IN MAKING AN INVESTMENT DECISION, YOU MUST RELY ON YOUR OWN EXAMINATION OF THE PERSON OR ENTITY CREATING THE SECURITIES AND THE TERMS OF THE OFFERING, INCLUDING THE MERITS AND RISKS INVOLVED. THESE SECURITIES HAVE NOT BEEN RECOMMENDED BY ANY FEDERAL OR STATE SECURITIES COMMISSION OR REGULATORY AUTHORITY.

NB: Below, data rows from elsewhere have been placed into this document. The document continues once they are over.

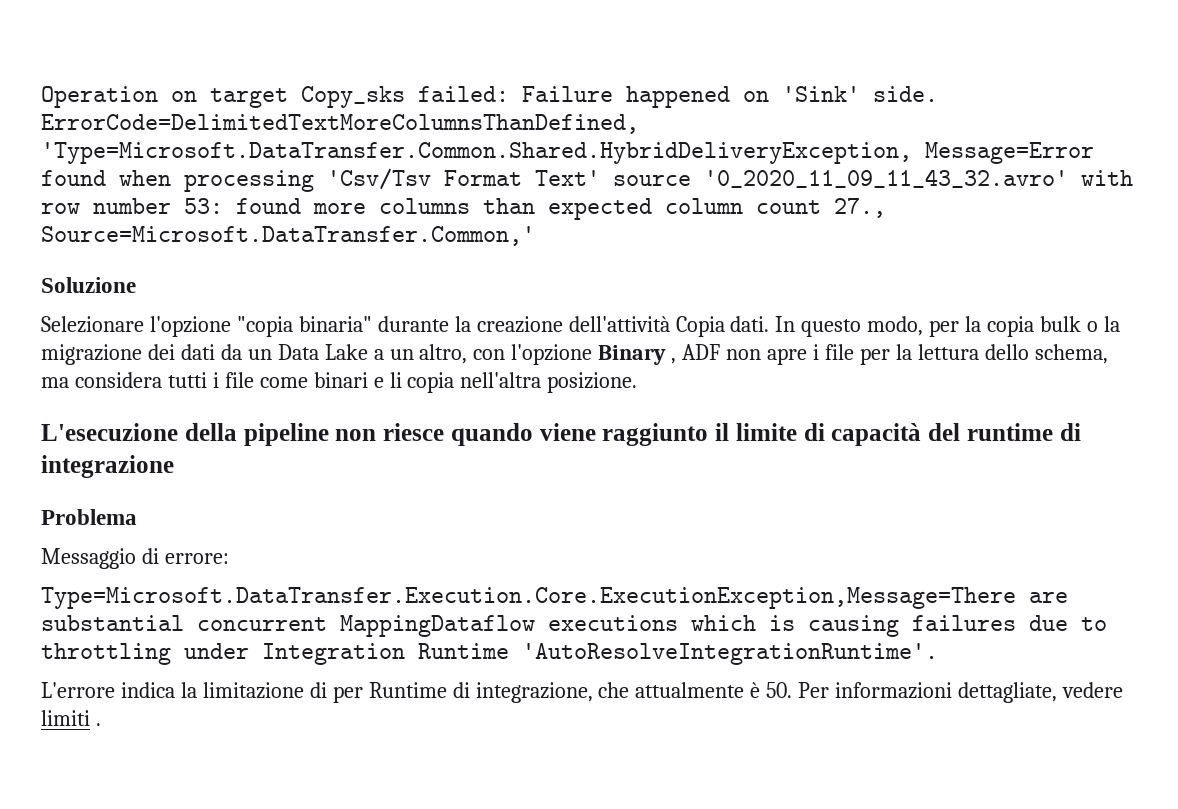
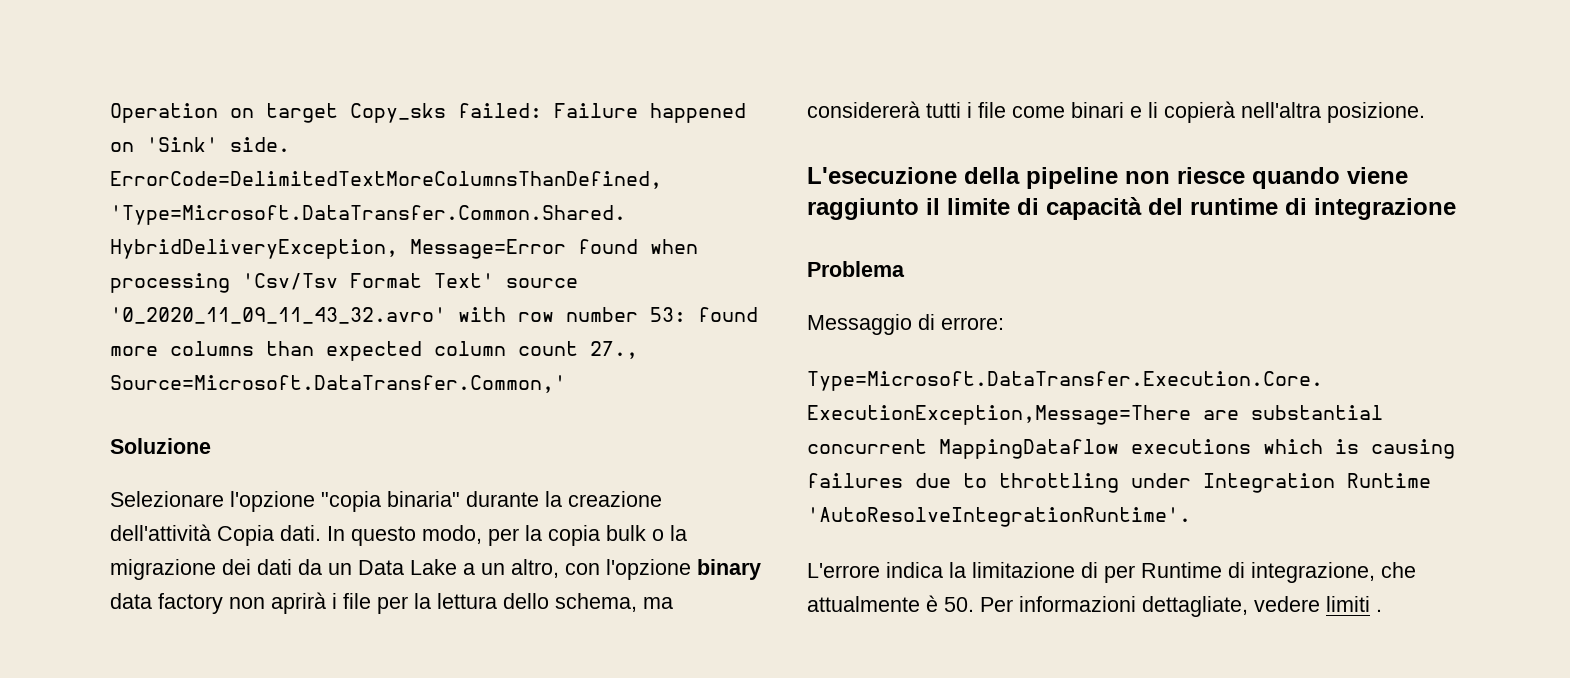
- In questo modo, per la copia bulk o la migrazione dei dati da un Data Lake a un altro, con l'opzione Binary , ADF non apre i file per la lettura dello schema, ma considera tutti i file come binari e li copia nell'altra posizione.
+ In questo modo, per la copia bulk o la migrazione dei dati da un Data Lake a un altro, con l'opzione binary data factory non aprirà i file per la lettura dello schema, ma considererà tutti i file come binari e li copierà nell'altra posizione.

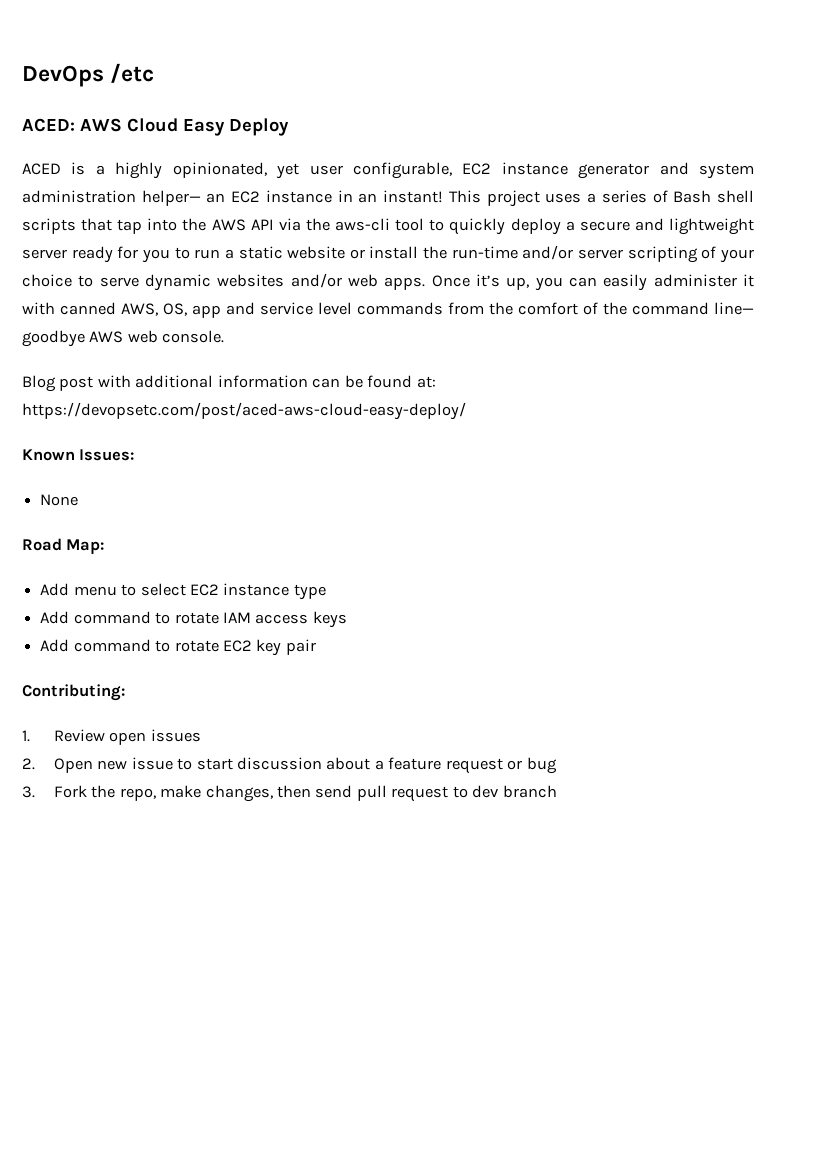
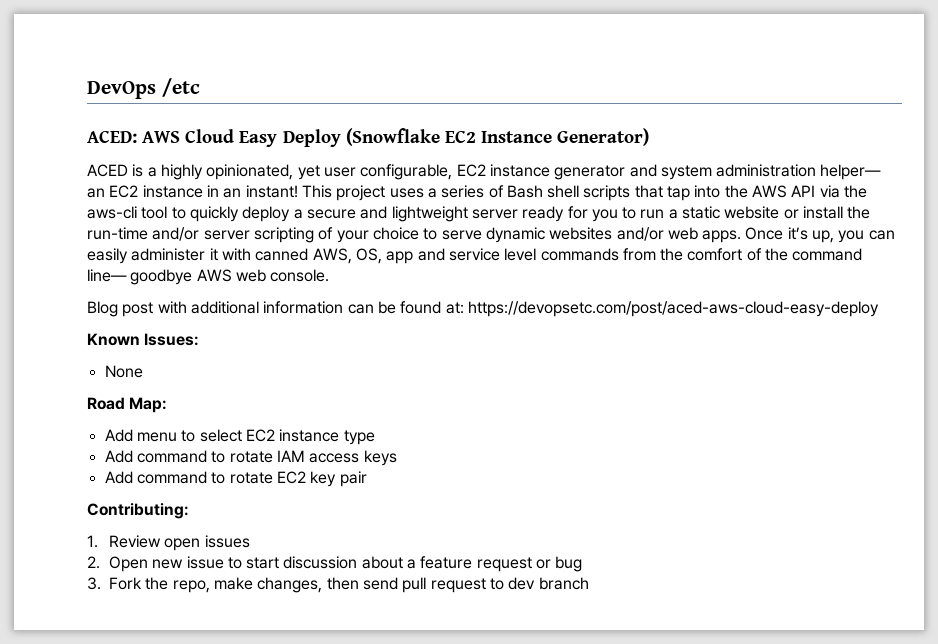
- ACED: AWS Cloud Easy Deploy
+ ACED: AWS Cloud Easy Deploy (Snowflake EC2 Instance Generator)
- Blog post with additional information can be found at: https://devopsetc.com/post/aced-aws-cloud-easy-deploy/
+ Blog post with additional information can be found at: https://devopsetc.com/post/aced-aws-cloud-easy-deploy

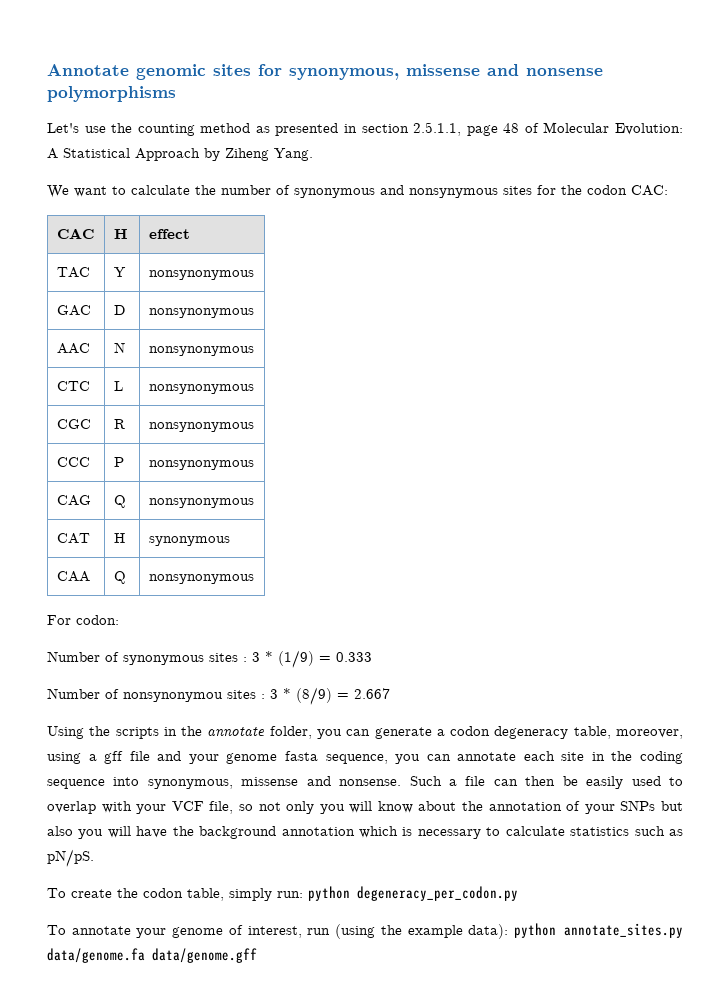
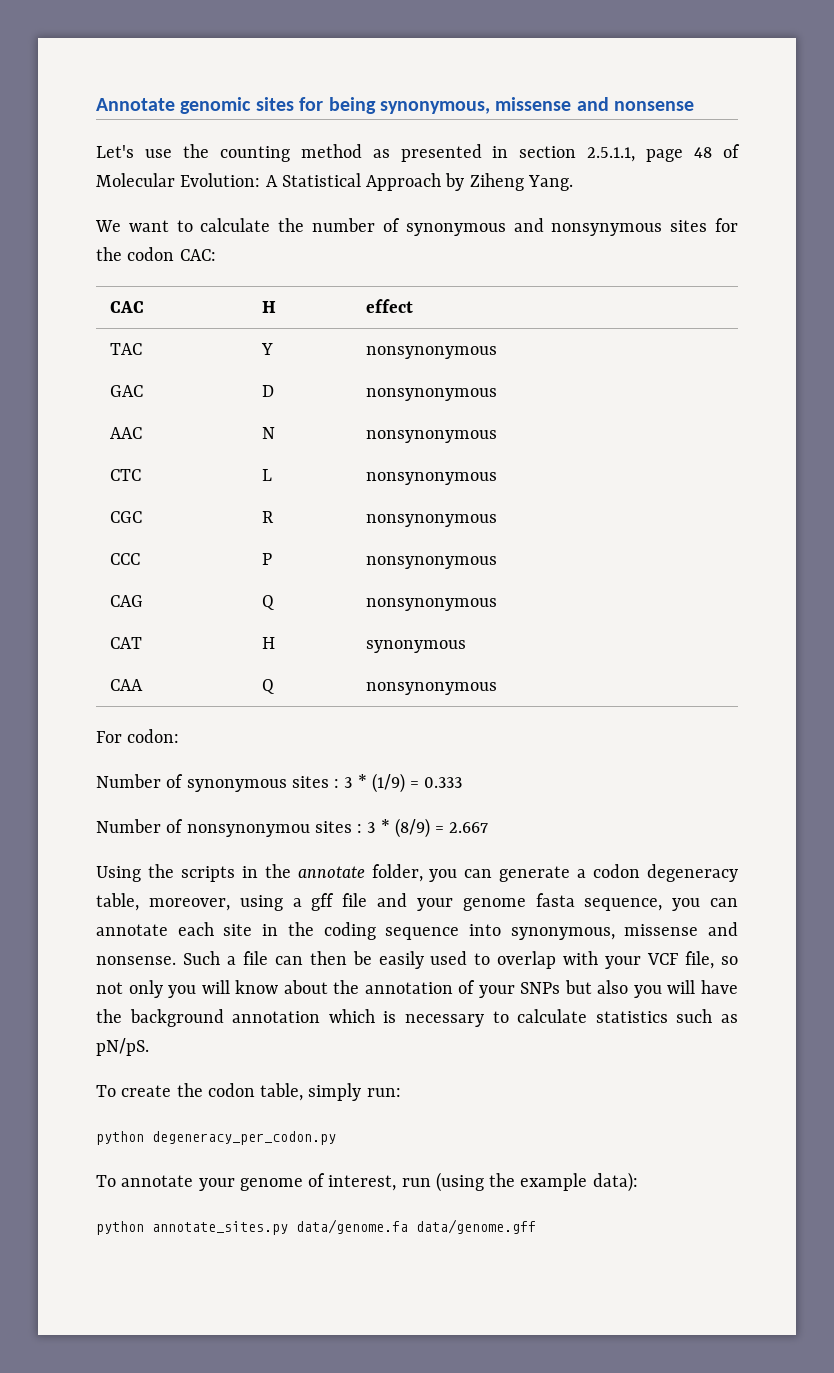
- Annotate genomic sites for synonymous, missense and nonsense polymorphisms
+ Annotate genomic sites for being synonymous, missense and nonsense
- To create the codon table, simply run: python degeneracy_per_codon.py
+ To create the codon table, simply run:
+ python degeneracy_per_codon.py
- To annotate your genome of interest, run (using the example data): python annotate_sites.py data/genome.fa data/genome.gff
+ To annotate your genome of interest, run (using the example data):
+ python annotate_sites.py data/genome.fa data/genome.gff

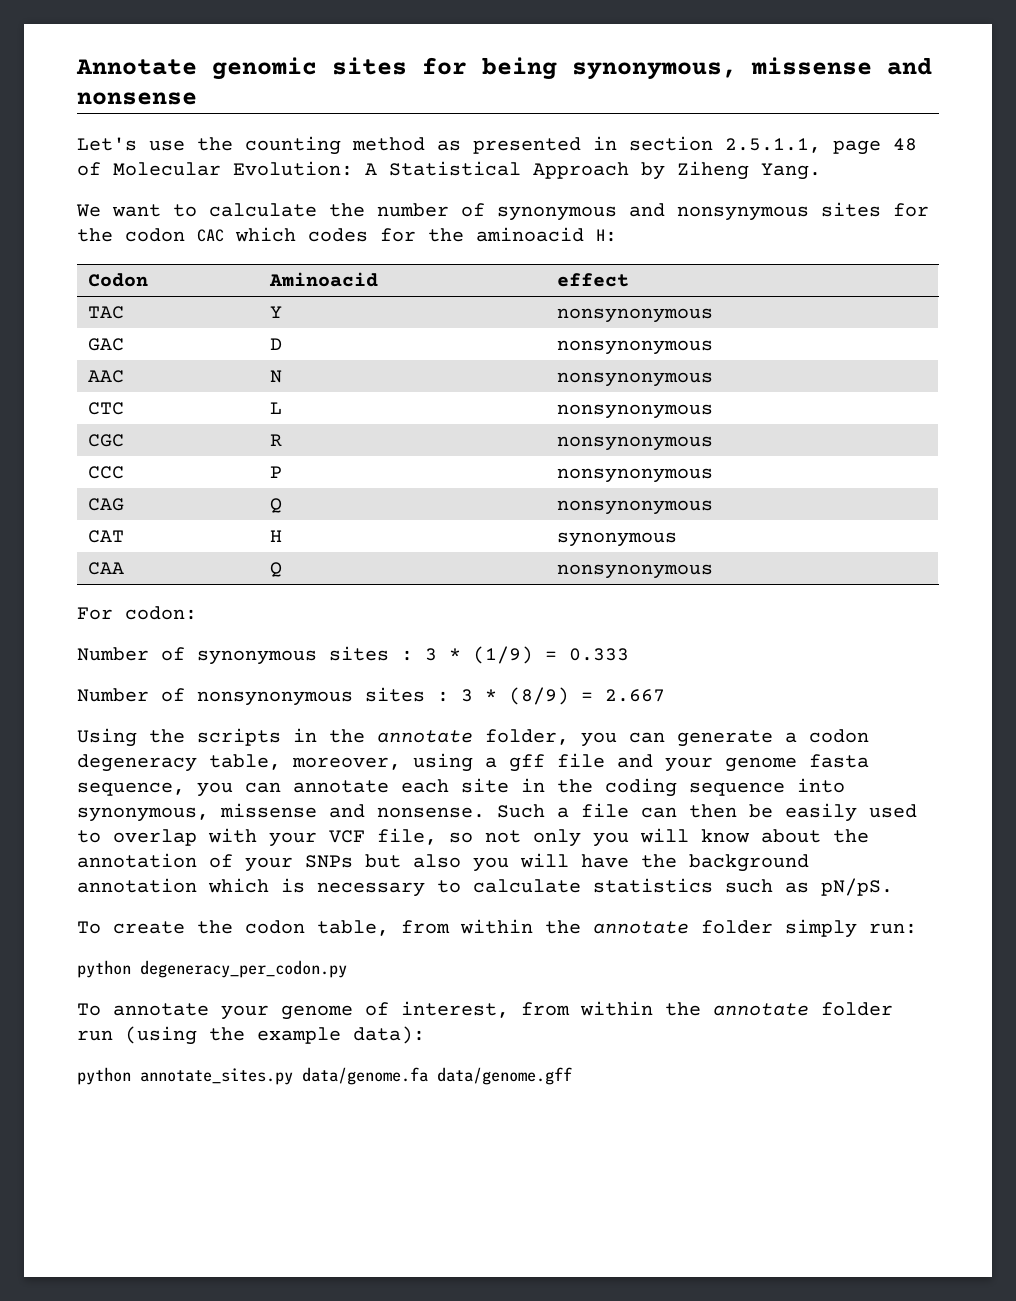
- We want to calculate the number of synonymous and nonsynymous sites for the codon CAC:
- CAC | H | effect
+ We want to calculate the number of synonymous and nonsynymous sites for the codon CAC which codes for the aminoacid H:
+ Codon | Aminoacid | effect
- Number of nonsynonymou sites : 3 * (8/9) = 2.667
+ Number of nonsynonymous sites : 3 * (8/9) = 2.667
- To create the codon table, simply run:
+ To create the codon table, from within the annotate folder simply run:
- To annotate your genome of interest, run (using the example data):
+ To annotate your genome of interest, from within the annotate folder run (using the example data):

THE SECURITIES ACT AND THE SECURITIES LAWS OF CERTAIN JURISDICTIONS GRANT PURCHASERS OF SECURITIES SOLD IN VIOLATION OF THE REGISTRATION OR QUALIFICATION PROVISIONS OF SUCH LAWS THE RIGHT TO RESCIND THEIR PURCHASE OF SUCH SECURITIES AND TO RECEIVE BACK THEIR CONSIDERATION PAID. THE CLASS A MANAGER BELIEVES THAT THE OFFERING DESCRIBED IN THIS MEMORANDUM IS NOT REQUIRED TO BE REGISTERED OR QUALIFIED. MANY OF THESE LAWS GRANTING THE RIGHT OF RESCISSION ALSO PROVIDE THAT SUITS FOR SUCH VIOLATIONS MUST BE BROUGHT WITHIN A SPECIFIED TIME, USUALLY ONE YEAR FROM DISCOVERY OF FACTS CONSTITUTING SUCH VIOLATION. SHOULD ANY INVESTOR INSTITUTE SUCH AN ACTION ON THE THEORY THAT THE OFFERING CONDUCTED AS DESCRIBED HEREIN WAS REQUIRED TO BE REGISTERED OR QUALIFIED, THE CLASS A MANAGER WILL CONTEND THAT THE CONTENTS OF THIS MEMORANDUM CONSTITUTED NOTICE OF THE FACTS CONSTITUTING SUCH VIOLATION.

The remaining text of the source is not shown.